WOMP is the closest he’s ever come. It’s 14-feet wide, stretched across two canvases, the top half the blackest night, and the bottom half nothing but screaming, deliriously enthusiastic young men and women reaching for the sky, caught in high-pitched screams in traditional ultra-realism.“All through my 20s, I was in punk bands,” Witz says. “There was a certain intensity to that experience of performing, being onstage, being in the moment and all that, that I never thought I could recapture. I was always a painter. I did both. I never thought I could recapture that when I went to just being a painter.”

 

 

It’s similar to his other works, in that it is busy and beautiful. He used to go around to punk and hardcore shows, taking pictures of mosh pits and twisted piles of tattooed flesh.

“I got a little tired after 20, 15 years of white kids with tattoos and shaved heads,” he says. “I was really more interested in diversity, gender, and stuff like that.”

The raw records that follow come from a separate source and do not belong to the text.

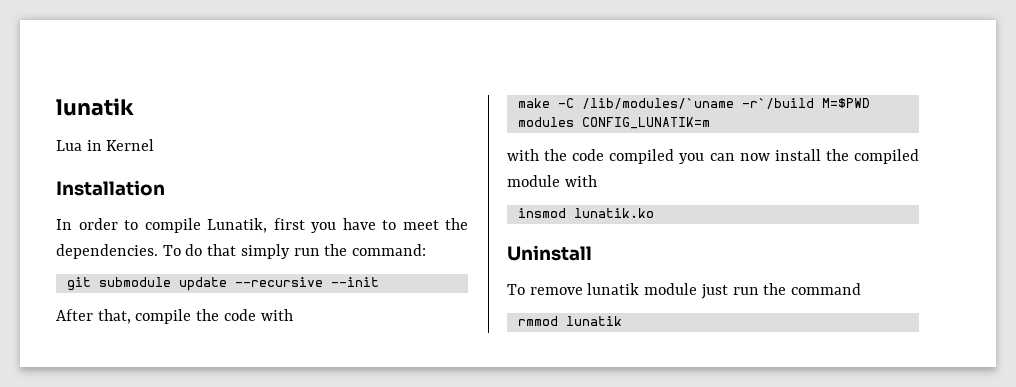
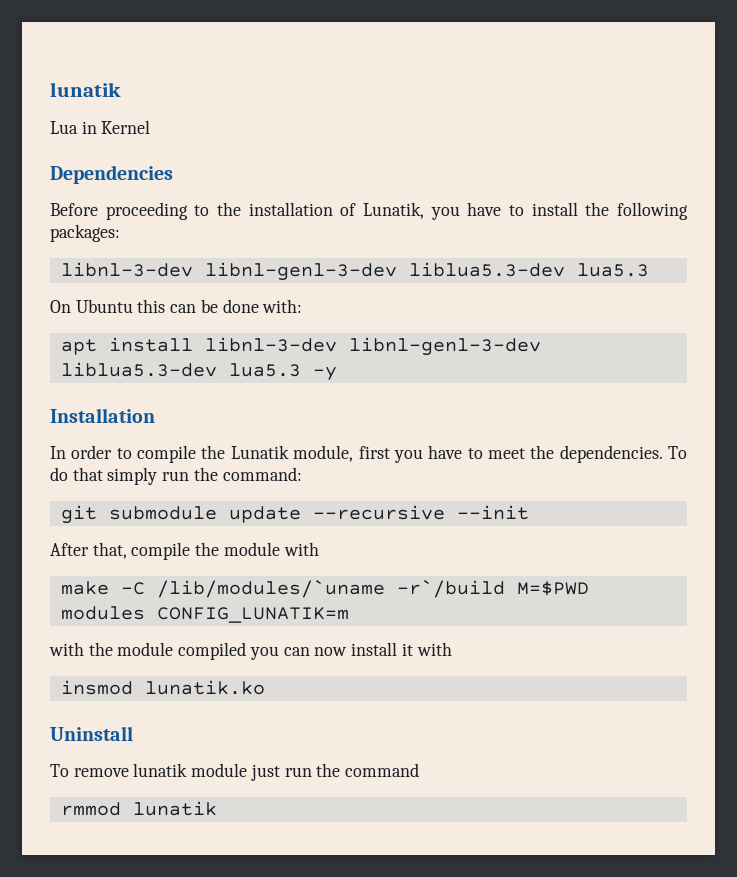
+ Dependencies
+ Before proceeding to the installation of Lunatik, you have to install the following packages:
+ libnl-3-dev libnl-genl-3-dev liblua5.3-dev lua5.3
+ On Ubuntu this can be done with:
+ apt install libnl-3-dev libnl-genl-3-dev liblua5.3-dev lua5.3 -y
- In order to compile Lunatik, first you have to meet the dependencies.
+ In order to compile the Lunatik module, first you have to meet the dependencies.
- After that, compile the code with
+ After that, compile the module with
- with the code compiled you can now install the compiled module with
+ with the module compiled you can now install it with

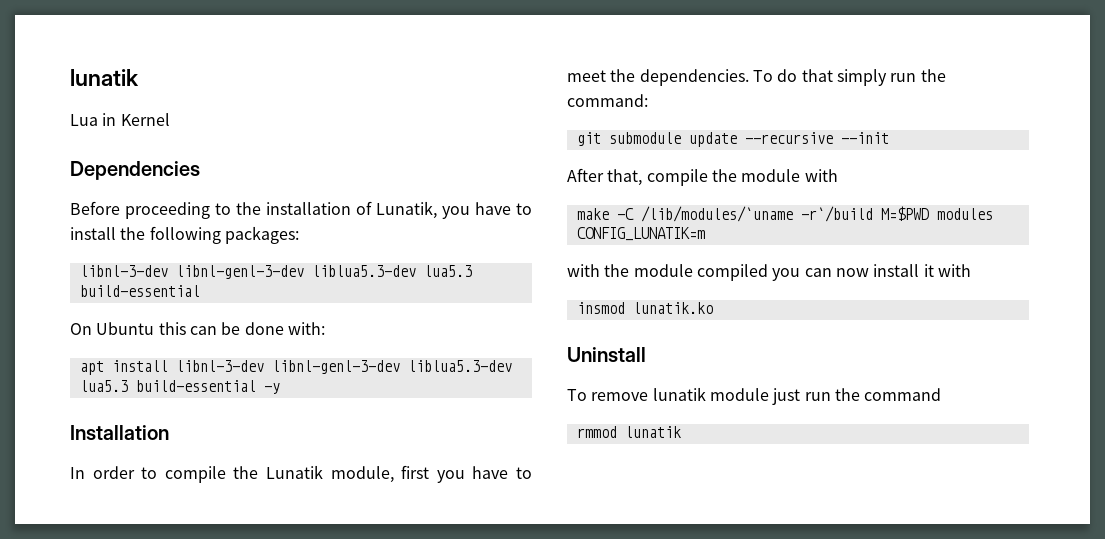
  Before proceeding to the installation of Lunatik, you have to install the following packages:
- libnl-3-dev libnl-genl-3-dev liblua5.3-dev lua5.3
+ libnl-3-dev libnl-genl-3-dev liblua5.3-dev lua5.3 build-essential
- apt install libnl-3-dev libnl-genl-3-dev liblua5.3-dev lua5.3 -y
+ apt install libnl-3-dev libnl-genl-3-dev liblua5.3-dev lua5.3 build-essential -y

He got a photo pass to EDC New York 2015, expecting to take pictures of couples dancing and young people playing with lights. He took a few hundred snaps of that, but then he climbed into the moat between Tiësto and the crowd. It changed his perspective forever.

“The music comes out, the drum goes out, and then you know it’s coming, so you go 1-2-3-4, and everybody just goes waaaahhhhh!” he says. “This collective moment of insane rapture—I was like, fuck, alright. I spent about three hours just photographing them doing that. To me, it’s the most intense and expresses that rapture-battle thing I’ve been looking for—the most intensity.”

This isn’t just one photo recreated as a painting; that would be too easy. Each character in the chaotic scene represents a single photograph. The bodies are cut out and put together again in a new, freakish collage, like putting a puzzle together without any rules. He creates his own mishmash of people, and the communal magic reappears when he paints them back to life.

He’s already working on his next piece, another collage created from the same EDC New York photo series. It’s about halfway finished, and it’s quite similar to WOMP, but in this one, every figure is looking directly into your soul.

“That was something strange that happened,” he says. “I’m in the moat; I just have a camera. I’m not anyone that they’ve ever heard of, but they’re all like, ‘come here,’ and they’re reaching out, imploring me. The hunger and the mad lust to have their picture taken—it was really compelling.”

He still prefers his hardcore music and paints to ambient house rather than Tiësto’s greatest hits, but he can’t wait to go back to the next rave.

“Being there—and the collective energy of 85,000 people rising to their feet, raising their hands over their heads, and screaming—was an amazing experience,” he says, smiling. “It’s not for nothing. This is not bullshit; this is authentic. It’s not a bunch of teeny-boppers, or anything like that. They’re really transporting.”

WOMP can be seen at Art Basel, November 30 – December 4, at the Juxtapoz Clubhouse, Mana Contemporary Wynwood Complex, 555 NW 24th Street, Miami, FL 33127. Entry is free.